IF this is an accurate view of CCSS, our task is not as daunting as I feared. The authors are very honest about the sticking point: CCSS standardized assessments have not been developed, so we don't really know yet what's in store.
BUT I absolutely believe this book will be a strong tool for us as we, once again, gear up to change our classrooms in response to edicts from policy makers who have never been in the classroom...we can do this...again.
why: This is a text I need to review for the course I'll be teaching at CU this fall.
when: start and end 7/14
how: I read this in hard copy, sitting in the passenger seat on the first leg of our summer road trip (to Badlands National Park in South Dakota). I read with sticky notes in hand, making notes on each chapter and how it would fit into the syllabus for the course I'll be teaching.
thoughts: This is a helpful text for language arts teachers who may have anxiety about what the Common Core State Standards are asking of us to do differently. Great practical work here. This is one book in the series coordinated by a smart professor in Michigan. Incidentally, one of my former high school students worked with this professor on the middle school book in this series.

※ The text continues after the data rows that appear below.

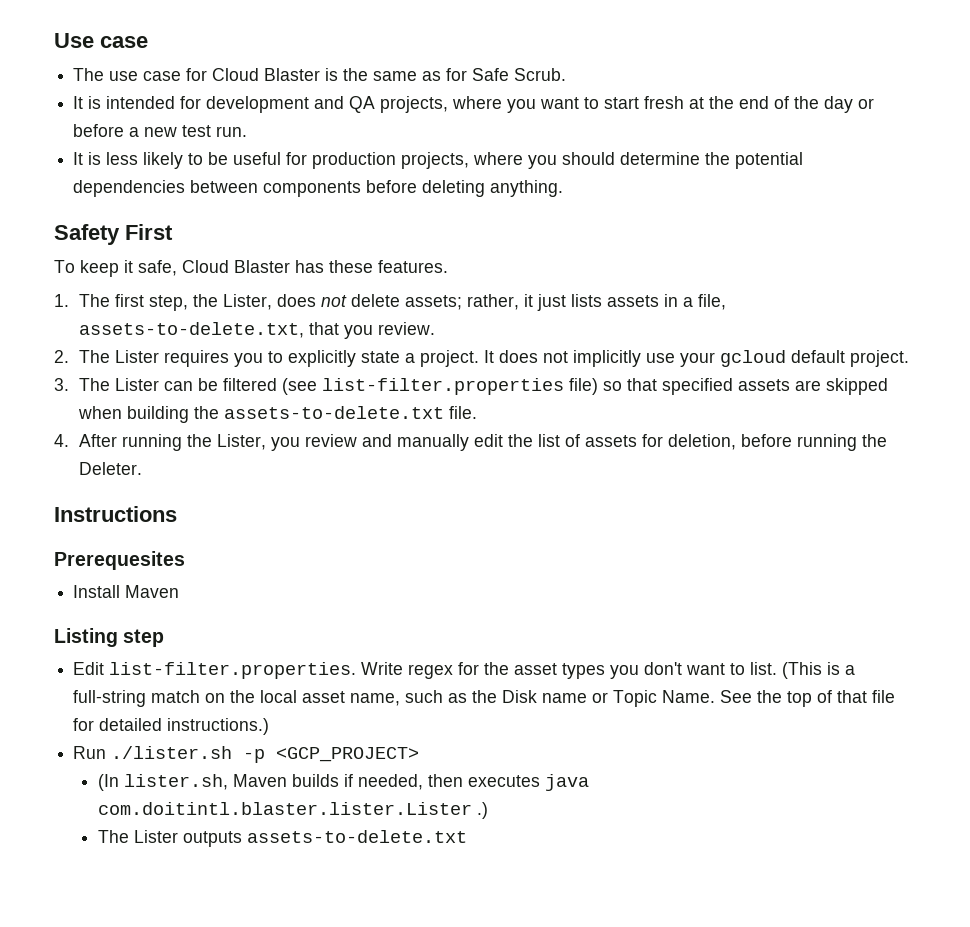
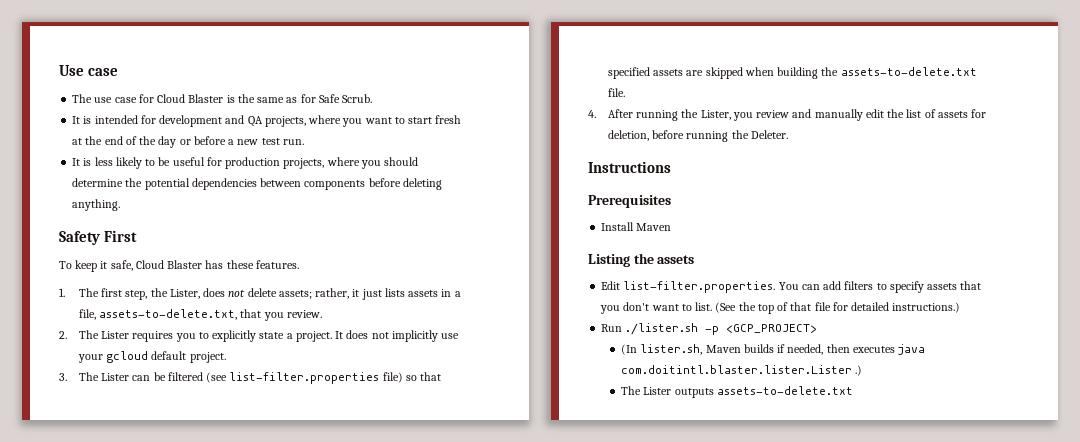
[54,551,185,570] Prerequesites -> [588,195,671,208] Prerequisites
[123,629,165,647] step -> [633,253,695,264] the assets
[361,662,606,679] Write regex for the asset types -> [778,281,982,293] You can add filters to specify assets that
[782,662,856,679] [73,690,753,707] (This is a full-string match on the local asset name, such as the Disk name or Topic Name. See -> [715,302,737,313] (See

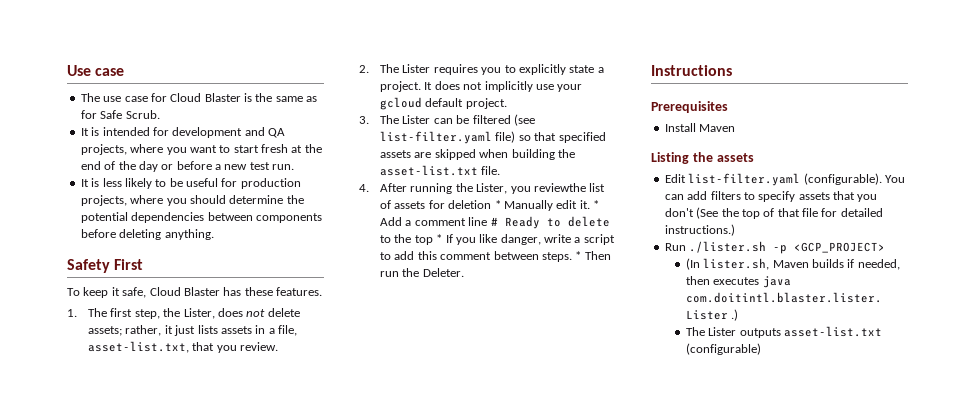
[99,309,238,320] assets-to-delete.txt, -> [88,341,190,353] asset-list.txt,
[229,372,380,384] list-filter.properties -> [380,131,493,144] list-filter.yaml
[840,67,977,76] assets-to-delete.txt -> [380,165,479,176] asset-list.txt
[756,109,987,121] [607,130,729,142] review and manually edit the list of assets for deletion, before running -> [533,183,606,192] [380,200,600,211] [380,216,610,229] [380,234,615,245] [380,251,611,262] [380,271,400,277] reviewthe list of assets for deletion * Manually edit it. * Add a comment line # Ready to delete to the top * If you like danger, write a script to add this comment between steps. * Then run
[623,281,776,293] list-filter.properties. -> [688,173,882,186] list-filter.yaml (configurable).
[651,302,713,311] want to list. -> (694, 212) none
[716,386,853,395] assets-to-delete.txt -> [783,326,882,337] [685,343,761,355] asset-list.txt (configurable)

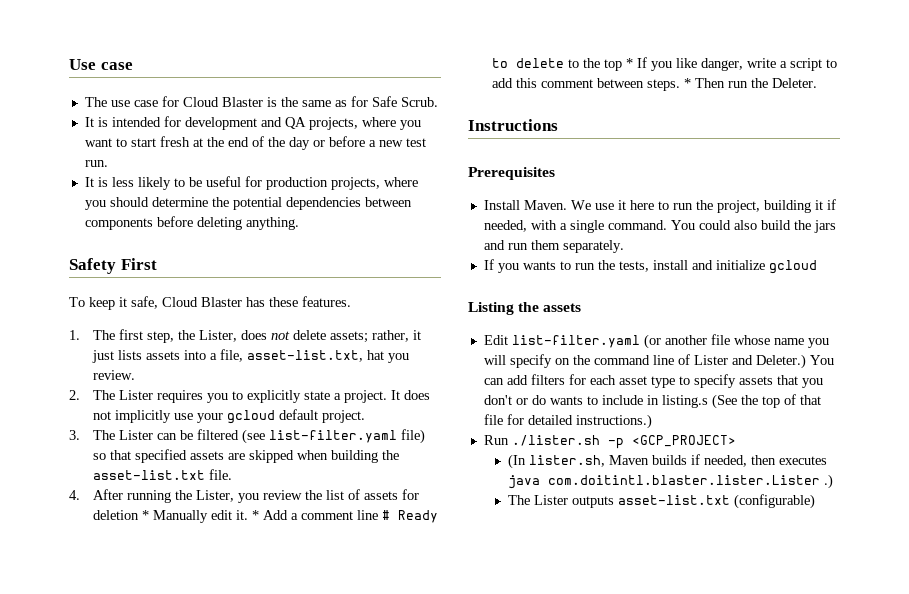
[255,325,266,334] in -> [184,350,207,360] into
[192,342,215,351] that -> [367,350,385,360] hat
[533,183,586,192] reviewthe -> [263,490,323,500] review the
[699,124,736,132] Maven -> [523,199,836,213] [483,220,836,233] [483,240,624,253] [483,259,817,274] Maven. We use it here to run the project, building it if needed, with a single command. You could also build the jars and run them separately. // If you wants to run the tests, install and initialize gcloud
[803,173,905,185] [664,191,741,200] (configurable). You can add filters -> [643,334,829,349] [483,354,834,369] [483,374,675,388] (or another file whose name you will specify on the command line of Lister and Deleter.) You can add filters for each asset type
(694, 212) none -> [515,395,708,408] or do wants to include in listing.s

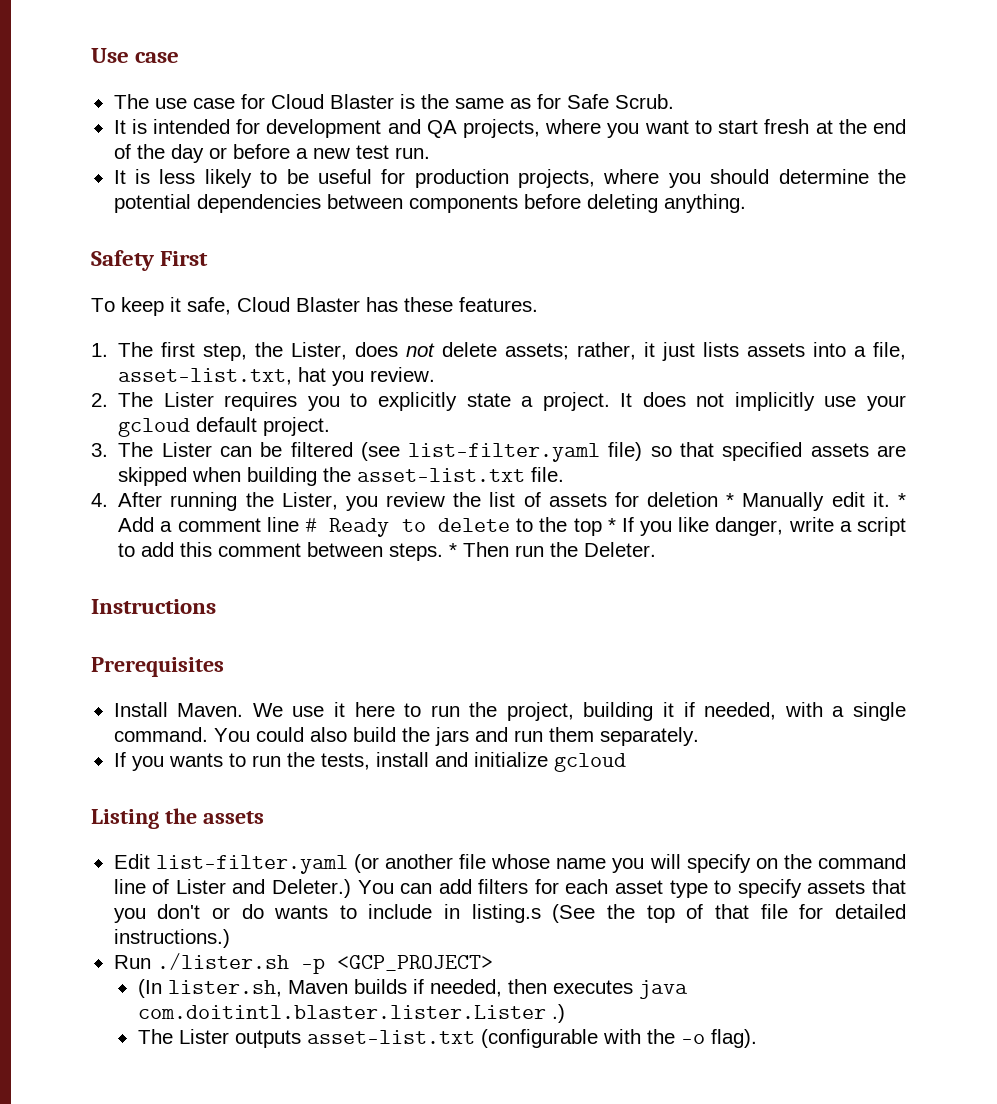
[734,494,816,509] (configurable) -> [480,1029,757,1048] (configurable with the -o flag).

review haiku: common core standards don't worry. They only ask more of our best work
This book had some of the best enduring understandings and essential questions I've seen for 9-12 literacy lessons. I really liked the author's suggestion to use a thematic approach to 9-12 literacy to accomplish the CCSS without fragmenting instruction to skill-based lessons. Although, I found some of the suggested activities to be very teacher directed and sometimes artificial in application. She provided thoughtful content and plenty of examples of application with room to create and implement your own instructional application. Overall, the book was well worth my time, and made me think about our instruction and planning for CCSS implementation.
This book is going to very helpful to me as a first year teacher. Wessling shares many of her strategies for incorporating Core Curriculum State Standards into units of study. I wish the book was longer and gave more examples of supporting texts for an English classroom. This is a good starting place for developing units. I appreciate how she emphasizes that the student needs to be at the center of all planning and that using the CCSS should be integrative and not used as a checklist. She makes reference to the NCTE website and wow - what a plethora of information is at that cite. It is reassuring that there is so much support out there for teachers.
Brown-Wessling and NCTE have a must-read for all ELA teachers. The teachers and their classrooms that are highlighted in this book strike a chord of deep resonance with us in this time of transition and hope for American public schools.
I love the information in this book...especially the Reading Complexity Circles (27). There is so much information in here to help teachers truly teach the Common Core Standards in ways that are authentic and engaging. I'm using a lot of the tips in here for my planning for this upcoming year.
I won this book by tweeting my thoughts and reflections to #NCTELearning while attending an NCTE Webinar with Sarah Brown Wessling. I received it in the mail on December 21st or 22nd.